A note from Jamie: When Kathreen and I discussed this guest post last summer, neither of us could have had any idea that less than a year later she and her husband would both be killed in a tragic accident.
I wanted to republish Kathreen’s words here today because I love the way her love for her children–her deepest legacy–comes across and because I’d love to encourage you to contribute a donation for her daughter Otilija and son Orlando to support them in their future and as they grieve this unimaginable loss.
One of my goals – or maybe I should say – my most important goal as a parent is to give my kids the confidence in themselves to know that they can do anything, they can achieve anything if they work at it and want it enough. This confidence in themselves doesn’t start once they leave home and have to fend for themselves, it starts right from the beginning by giving them your trust and by giving them responsibilities.
You can do this in lots of different ways: being responsible for certain chores, trusting them with important tasks, and letting them get in the kitchen to experiment, make a mess and to cook.
These things all start off small and should be age appropriate, as a parent you can gently let them have more and more responsibilities and task as they grow, building up that trust so that when they do eventually leave home to go out into the big wide world, you’ll know that you have given them all the skills they need to do well.
I have two kiddos–Otilija is now 12 and Orlando is almost 10. As a creative person who has always given my kids free reign in the kitchen and the craft supplies I am very happy to say that my kids are now competent and confident in the kitchen and elsewhere in life.
They can plan a menu and cook dinner for the family, they can research a cake recipe, check if we have the ingredients and make it from scratch, they can get up early and cook pancakes or fried eggs for breakfast – and they sometimes even clean up the mess afterwards. I am very proud of how confident they are in the kitchen and I know that these skills will transfer to other parts of their lives.
Believing that your kids are capable, competent, creative, responsible, resourceful and resilient is the way toward building a confident child and cooking is the perfect teaching tool towards this goal.
Your kids are capable.
Give them opportunities to make decisions, plan activities and make choices. In the kitchen let them plan the menu, research recipes, write the shopping list, etc.
Your kids are competent.
Teach your kids how to use tools and learn skills with respectful supervision.

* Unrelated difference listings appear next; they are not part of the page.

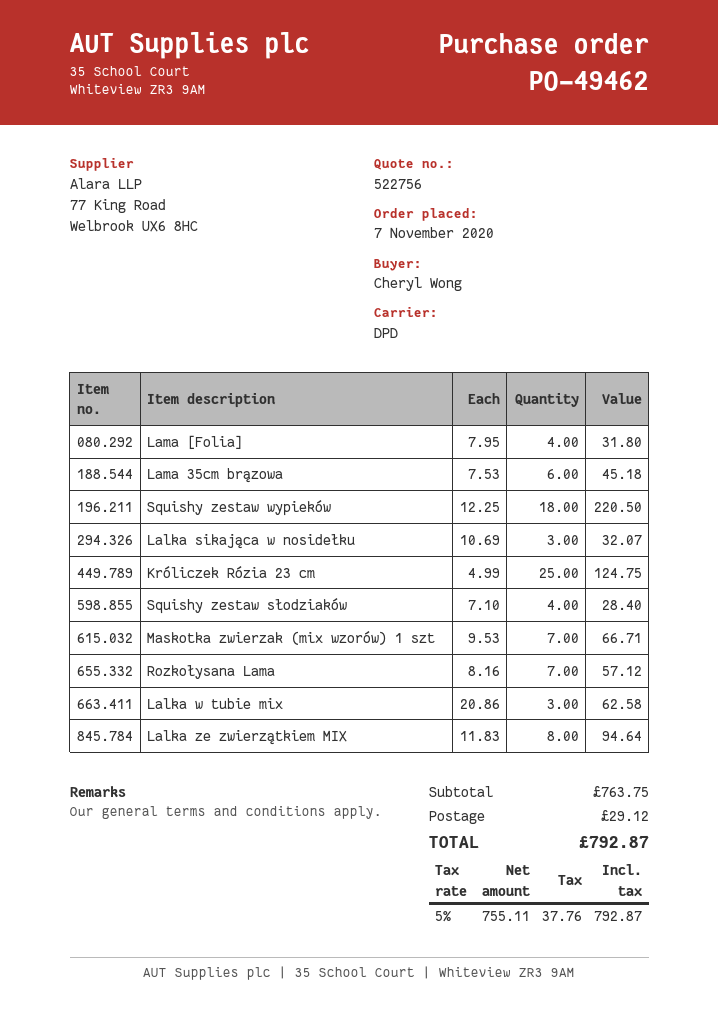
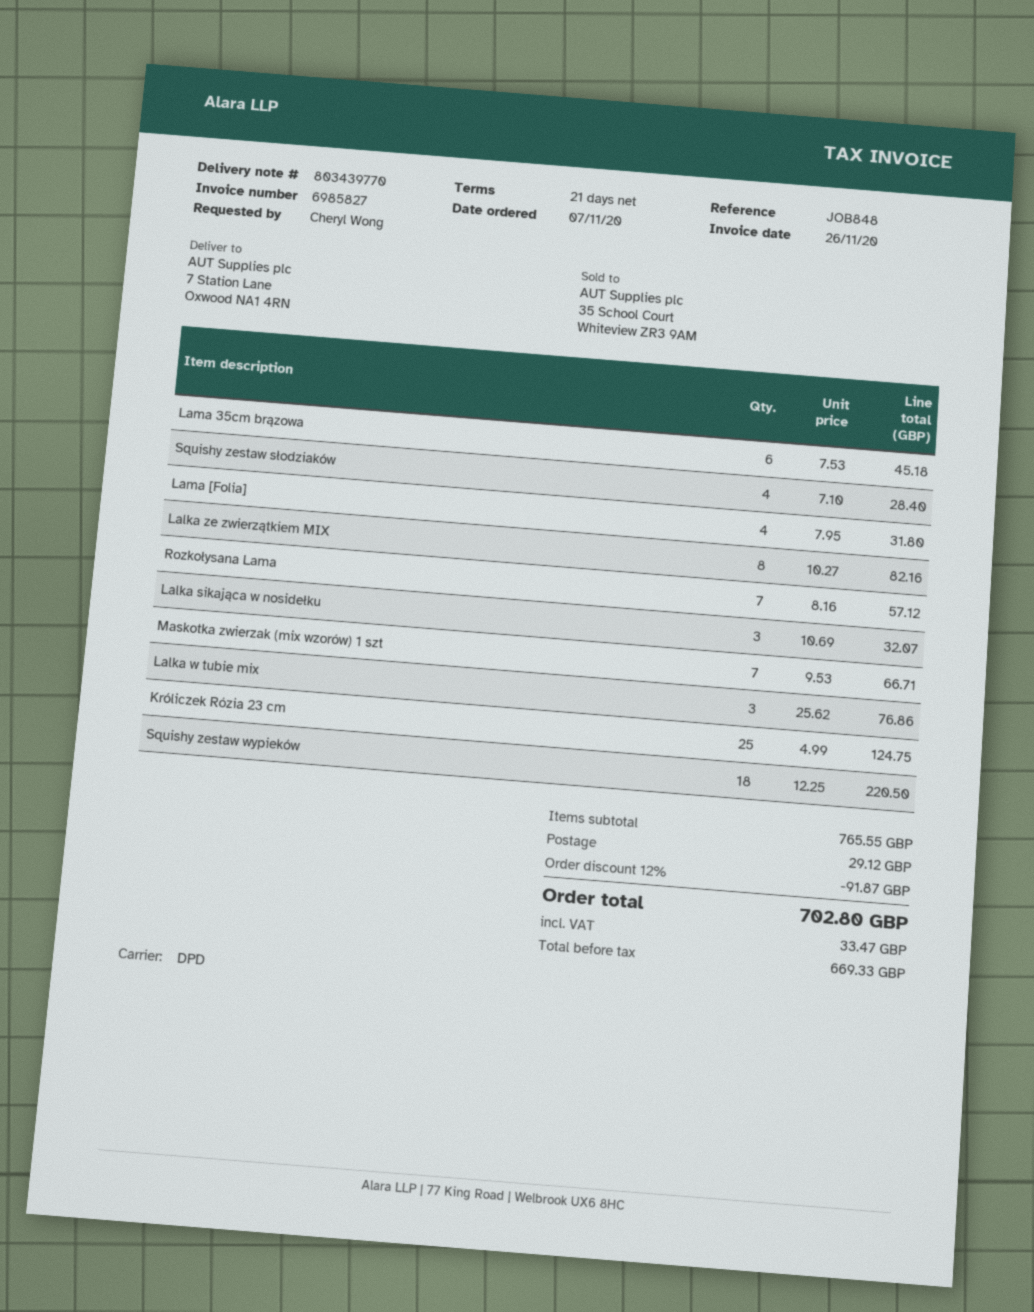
Lalka w tubie mix: 3 x 20.86 = 62.58 -> 3 x 25.62 = 76.86
Lalka ze zwierzątkiem MIX: 8 x 11.83 = 94.64 -> 8 x 10.27 = 82.16
subtotal: 763.75 -> 765.55
discount: none -> 12% = 91.87
net: 755.11 -> 669.33
tax: 37.76 -> 33.47
total: 792.87 -> 702.80

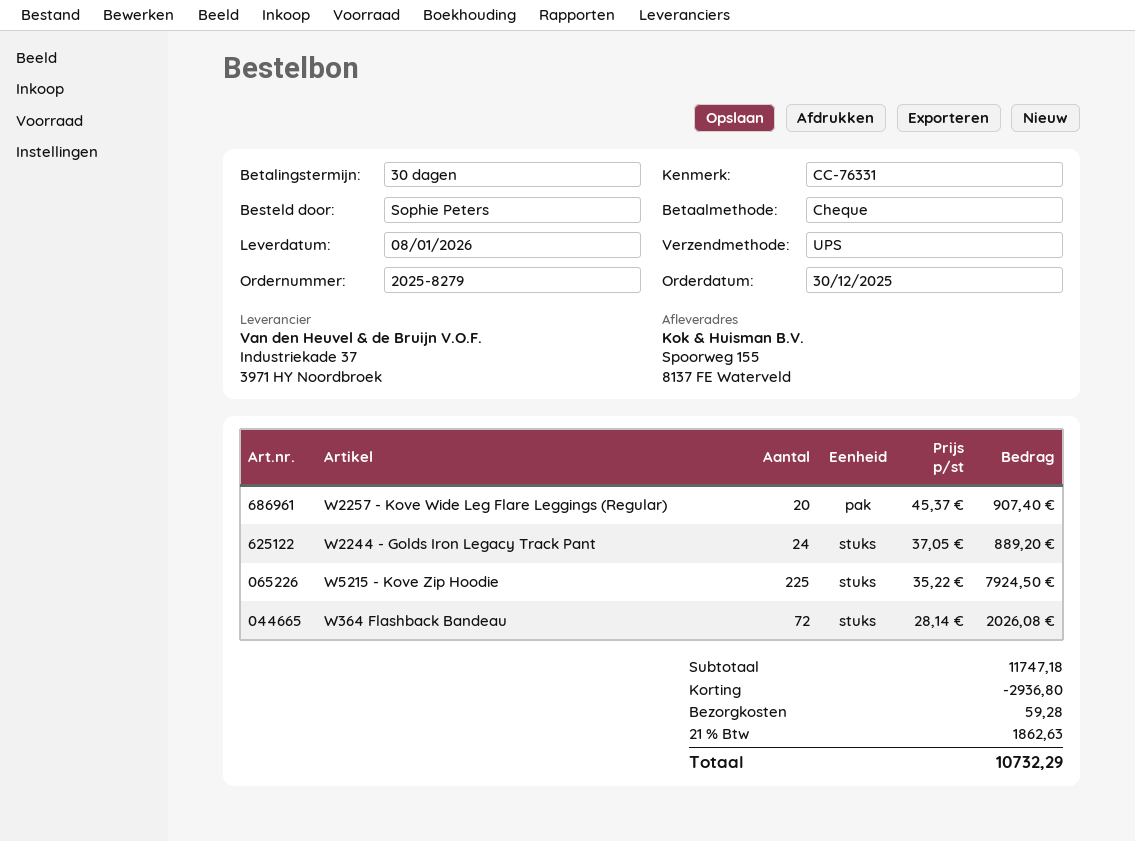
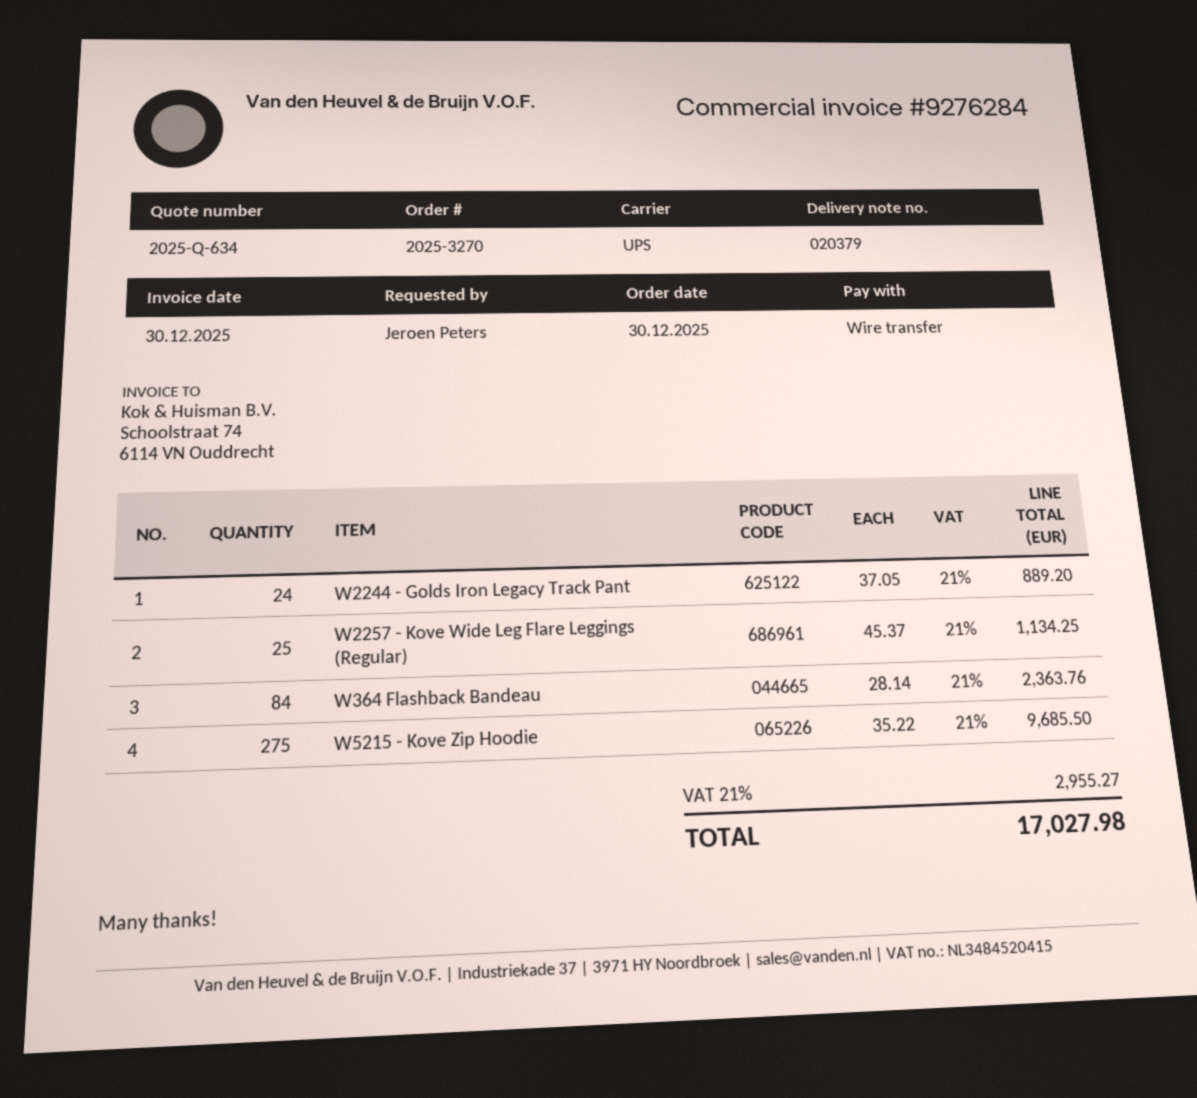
order number: 2025-8279 -> 2025-3270
ordered by: Sophie Peters -> Jeroen Peters
payment method: cheque -> bank transfer
W2257 - Kove Wide Leg Flare Leggings (Regular): 20 x 45.37 = 907.40 -> 25 x 45.37 = 1134.25
W5215 - Kove Zip Hoodie: 225 x 35.22 = 7924.50 -> 275 x 35.22 = 9685.50
W364 Flashback Bandeau: 72 x 28.14 = 2026.08 -> 84 x 28.14 = 2363.76
discount: 2936.80 -> none
shipping: 59.28 -> none
tax: 21% = 1862.63 -> 21% = 2955.27
total: 10732.29 -> 17027.98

In the kitchen make sure your kids know how to use and handle sharp knives, electric gadgets, the oven and the stove – once you realize that your kids are competent with these essentials you’ll be more comfortable letting them do more and they’ll grow in confidence.
Your kids are creative.
Creativity stems from freedom of thought and experimentation. In the kitchen let your children experiment with flavours, test out their theories, and explore new ideas – why not encourage them to adjust tried and true recipes – a basic cookie dough is a great starting off point.
Your kids are responsible.
Responsibility comes from trust and self-discipline. You can help your child to be responsible for their actions and decisions. In the kitchen the natural consequence of cooking is making a mess – make sure they know that they have to clean up after themselves.
Your kids are resourceful.
Realizing that your children have personal resources and experiences that they can contribute to the group/family will give them confidence in being able to express their ideas and think up interesting solutions to problems.
In the kitchen if the cream is overbeaten – turn it into butter, if the gravy is lumpy – use a sieve, if there is no buttermilk – use yogurt instead. Problem solving is an essential skill toward a confident person.
Your kids are resilient.
Some children need longer than others to think situations through, don’t rush – give them time to work through difficult or tricky problems. Let them go at their own pace surrounded by a supportive environment.
In the kitchen your child, once at the reading stage, can probably make a simple brownie or cookie recipe all by themselves — they may get frustrated and stressed and worried – but by giving them that space and time and support they’ll be able to achieve great things.
By keeping these points in mind, you’ll be able to create confident children, great cooks and creative people.
How have you enabled your kids to be confident in the kitchen?